Conflict of interest statement

The authors declare no competing interests.

Figures

Fig. 1
Fig. 1. Enhancer action depends on the genomic distance from the promoter and is constrained by TAD boundaries.
a, Mobilization of an enhancer around its target promoter to measure transcription as a function of their genomic distance. b, Schematic of the transgene: a promoter drives transcription of an eGFP gene split by a piggyBac-enhancer cassette. ITR, inverted terminal repeats. c, After expression of PBase, the piggyBac-enhancer cassette is excised and randomly reinserted, occasionally leading to eGFP expression. d, Sorting of single eGFP+ cells results in cell lines in which the enhancer drives transcription from a single position. Splinkerette PCR and flow cytometry analysis are used to determine the enhancer position and promoter expression levels. e, Capture-C (6.4 kb resolution) analysis and genomic datasets in mES cells across 2.6 Mb centred around the selected TAD with both of the internal CTCF motifs deleted (dashed squares; ΔΔCTCF, double CTCF site deletion ). The dashed line indicates the position of the future insertion of the transgene carrying the Sox2 promoter and SCR. A, active; N, neutral; R, repressive; Chr, chromosome. f, Representative flow cytometry profiles from founder mES cells, a promoter-only control cell line and eGFP+ cell lines with mobilized SCR. The light blue line indicates the mean eGFP levels in the promoter-only line. The numbers show the median eGFP intensities. AU, arbitrary units. g, eGFP levels in individual eGFP+ cell lines over cell passages. The numbers show the median eGFP values. h, Normalized mean eGFP intensities in individual eGFP+ cell lines as a function of SCR genomic position. The red dots are data from 135 individual cell lines; data are mean ± s.d. n = 3 measurements on different days. The black dots show the average values within equally spaced 20 kb bins. The dashed red line shows the spline interpolation of average values. Mean mRNA numbers were inferred using smRNA-FISH calibration (Extended Data Fig. 1h). The light blue area shows the interval between the mean ± s.d. of eGFP levels in three promoter-only cell lines. i, Data as in h, colour-coded according to SCR genomic orientation.
Fig. 2
Fig. 2. The promoter on rate is a sigmoidal function of enhancer–promoter contact probabilities.
a, Capture-C (6.4 kb resolution) analysis of the founder cell line used for the experiments in Fig. 1 after converting read counts into contact probabilities (top) (Methods). Bottom, cross-section showing contact probabilities from the ectopic Sox2 transgene. Insets: magnification of contact probability across the TAD boundaries. b, Mean eGFP mRNA numbers per cell plotted against contact probabilities between the ectopic Sox2 promoter and SCR insertions. The red dots show individual cell lines. The black dots show the average values within equally spaced 20 kb bins ± s.d. The number of cell lines per bin varies from 1 to 28. c, Representative smRNA-FISH images from cell lines in which eGFP transcription is driven by the Sox2 promoter alone (left) or by the SCR located at different distances and contact probabilities (right). Scale bar, 10 µm. d, Distributions of mRNA numbers per cell measured in the cell lines shown in c. The error bars show the minimum and maximum frequency. n = 3 technical replicates. The line shows the best fit of the phenomenological two-state model to the experimental data shown in b and d. e, Best fit to experimental data of b and d. Best-fit parameters are shown in Extended Data Fig. 3b. f, Description of the phenomenological two-state model with a variable on rate.
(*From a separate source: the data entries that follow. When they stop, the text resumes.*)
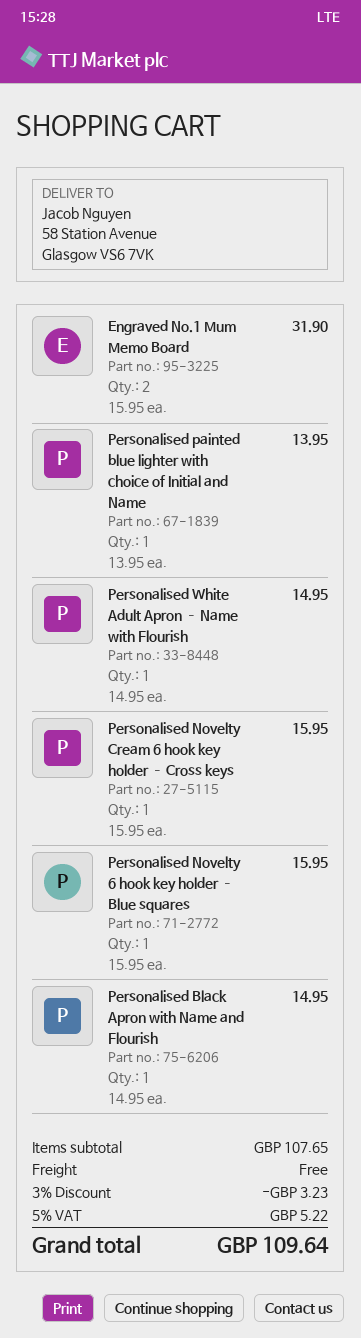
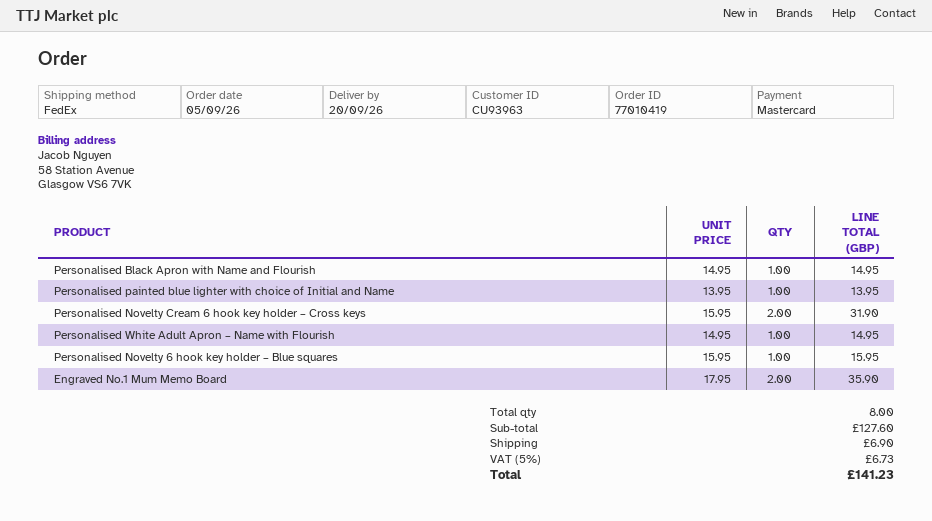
Engraved No.1 Mum Memo Board: 2 x 15.95 = 31.90 -> 2 x 17.95 = 35.90
Personalised Novelty Cream 6 hook key holder – Cross keys: 1 x 15.95 = 15.95 -> 2 x 15.95 = 31.90
subtotal: 107.65 -> 127.60
discount: 3% = 3.23 -> none
shipping: 0.00 -> 6.90
tax: 5% = 5.22 -> 5% = 6.73
total: 109.64 -> 141.23

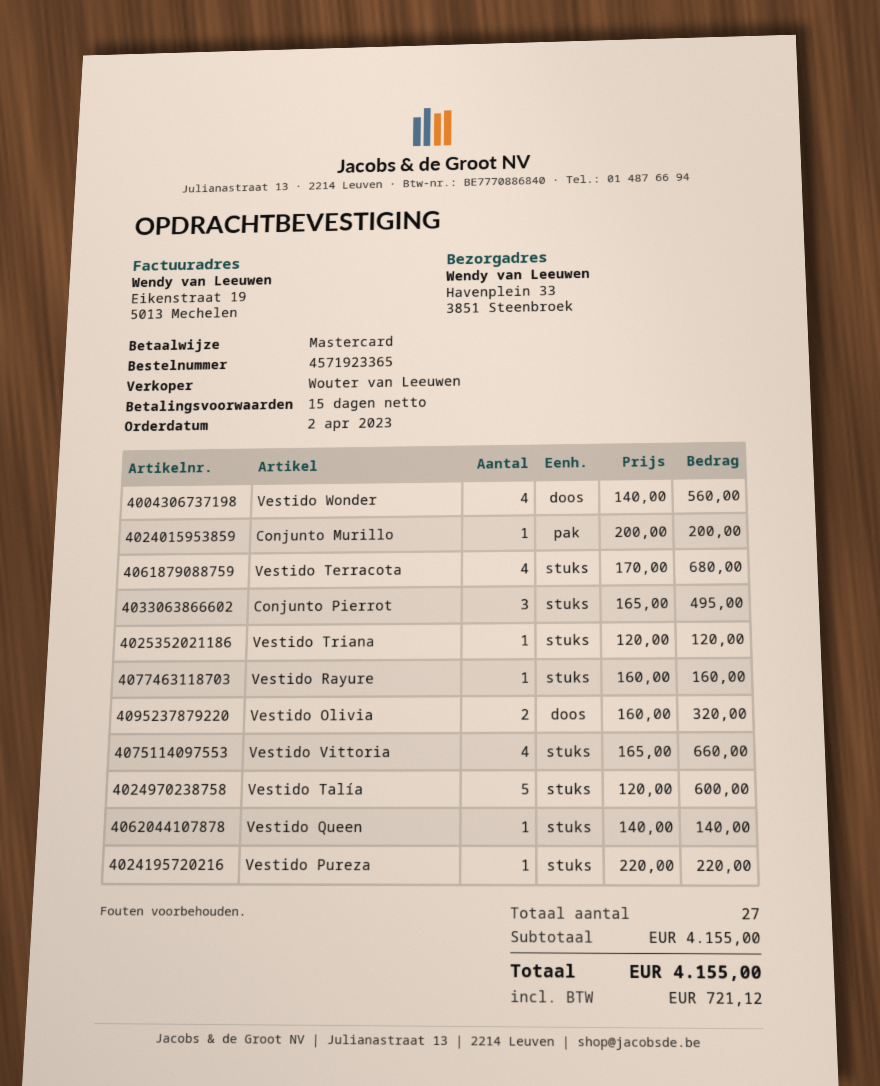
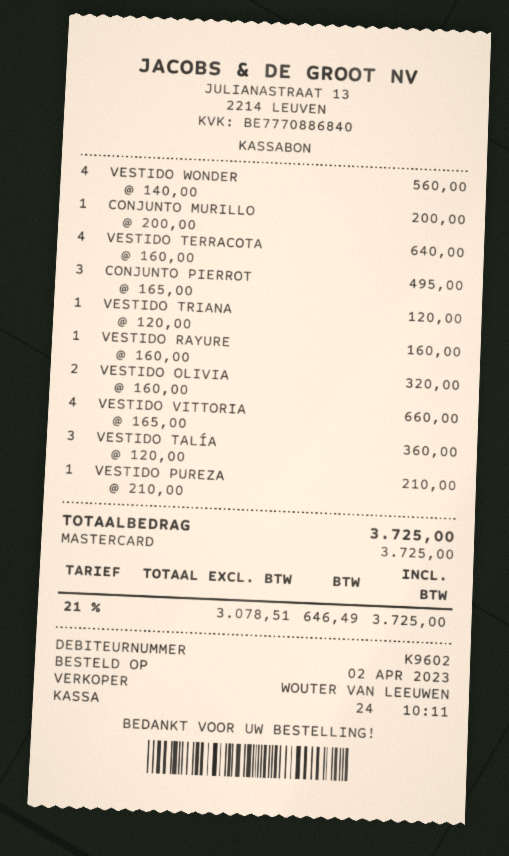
Vestido Terracota: 4 x 170.00 = 680.00 -> 4 x 160.00 = 640.00
Vestido Talía: 5 x 120.00 = 600.00 -> 3 x 120.00 = 360.00
Vestido Queen: 1 x 140.00 = 140.00 -> none
Vestido Pureza: 1 x 220.00 = 220.00 -> 1 x 210.00 = 210.00
tax: 721.12 -> 646.49
total: 4155.00 -> 3725.00

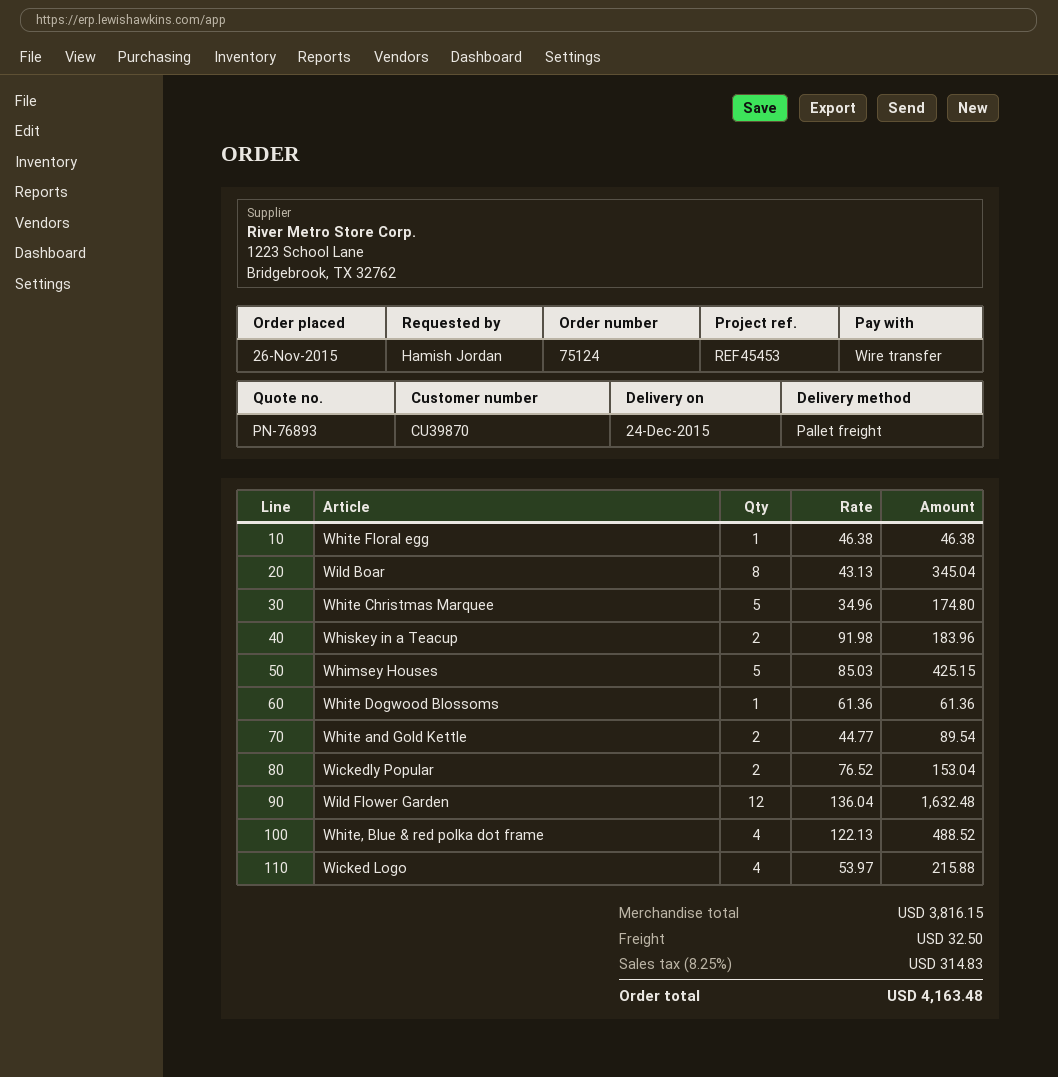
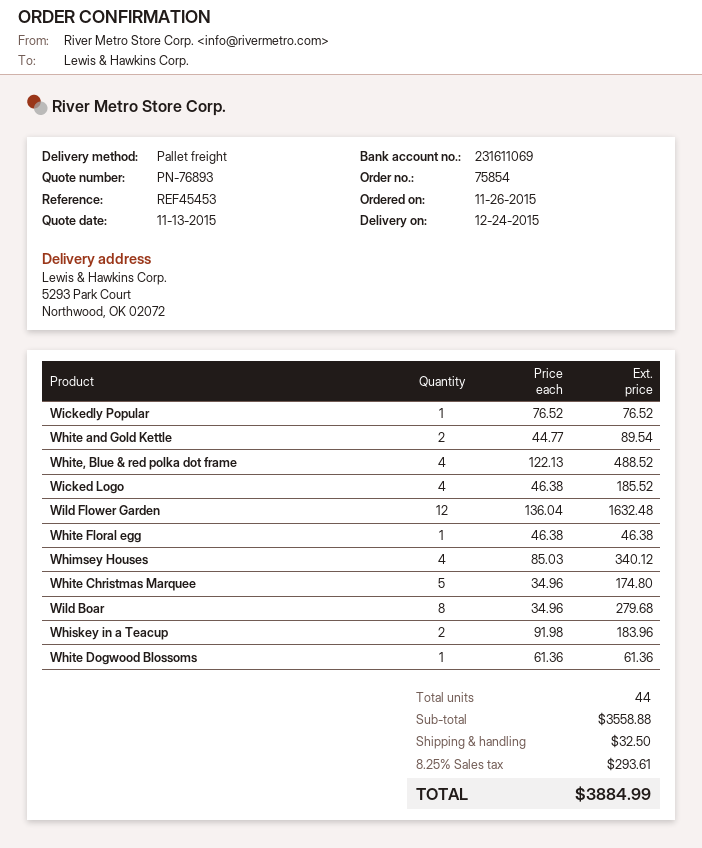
order number: 75124 -> 75854
Wild Boar: 8 x 43.13 = 345.04 -> 8 x 34.96 = 279.68
Whimsey Houses: 5 x 85.03 = 425.15 -> 4 x 85.03 = 340.12
Wickedly Popular: 2 x 76.52 = 153.04 -> 1 x 76.52 = 76.52
Wicked Logo: 4 x 53.97 = 215.88 -> 4 x 46.38 = 185.52
subtotal: 3816.15 -> 3558.88
tax: 8.25% = 314.83 -> 8.25% = 293.61
total: 4163.48 -> 3884.99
The Hill function describes the dependency of kon on contact probability (pc). kon0 and kon1 are the minimum and maximum on rates, respectively; c and h are the Hill function critical threshold and the sensitivity parameter, respectively. ∅ symbolizes degraded RNA. g, The best-fitting Hill function for kon (in units of mRNA lifetime δ), corresponding to a sigmoidal curve. h, Close-up of e, highlighting the predicted insulation outside the TAD boundaries (red and green shaded areas). Data are presented as in b.
Fig. 3
Fig. 3. A mechanistic model of enhancer–promoter communication.
a, Stochastic promoter–enhancer interactions occur and disassemble with rates kclose and kfar. b, In the close state, the enhancer can trigger n reversible regulatory steps with forward and reverse rates kforward and kback. In the far state, regulatory steps can revert only at rate kback. c, The promoter operates in a basal two-state regime with a small on rate (konbasal) unless all n regulatory steps have been completed, in which case it transiently enters an enhanced two-state regime with a higher on rate (konenh). d, Schematic of the parameter constraints under which the mechanistic model reduces to an apparent two-state model: kclose,far ≫ kforward,back ≫ konbasal,enh, koff, µ. e, Representative single-cell dynamics of enhancer–promoter interactions, promoter regulatory steps and promoter states predicted by the mechanistic model with n = 5 and rates satisfying the constraint on timescales described in d (time unit, 1/δ). f, Reduction of the mechanistic model to an apparent two-state model. The equation describes how the apparent on rate konapp depends on contact probability (pc) and other parameters of the mechanistic model. g, Dependency of konapp on contact probability, illustrated for the best fitting parameters shown in h and i. h, Best fit of the apparent two-state model to the experimental transcriptional response shown in Fig. 2b. i, Best fit of the apparent two-state model to the experimental mRNA distributions shown in Fig. 2c. Best-fit parameters are shown in Extended Data Fig. 4c.
Fig. 4
Fig. 4. Insulation by a single CTCF site exceeds contact probability changes.
a, Capture-C (6.4 kb resolution) analysis of founder mES cell lines in the absence (ΔΔCTCF) or presence (single CTCF-site deletion, ΔCTCF) of a forward CTCF motif 36 kb downstream of the transgene, and the corresponding differential map. The grey pixels show ‘noisy’ interactions that did not pass quality control filters (Methods). The dotted boxes and arrows indicate the position of the CTCF site and the structural changes it generates. b, The normalized mean ± s.d. eGFP levels in 172 individual eGFP+ cell lines following SCR mobilization in ΔCTCF mES cells (green dots); n = 3 measurements performed on different days. The black dots show the mean ± s.d. values within equally spaced 20 kb bins. The green dashed line shows the spline interpolation of average eGFP values. The vertical pink line shows the position of the CTCF site at +36 kb. The red dashed line shows the trend of eGFP levels in the ΔΔCTCF background (compare with Fig. 1h). The blue line shows the promoter-only eGFP level as in Fig. 1h. c, Magnification of spline interpolants of GFP+ cell lines in the absence (ΔΔCTCF, red dashed line) or presence (ΔCTCF, green dashed line) of the CTCF binding site at +36 kb (vertical pink line) (left). The numbers represent the percentage fold changes between trendlines. Bottom, the percentage fold changes as a function of distance from the promoter. Right, contact probabilities from the location of the ectopic Sox2 transgene in ΔΔCTCF (red line) and ΔCTCF (green line) mES cells.
Fig. 5
Fig. 5. Enhancer strength modulates promoter on rates and determines insulation levels through a CTCF site.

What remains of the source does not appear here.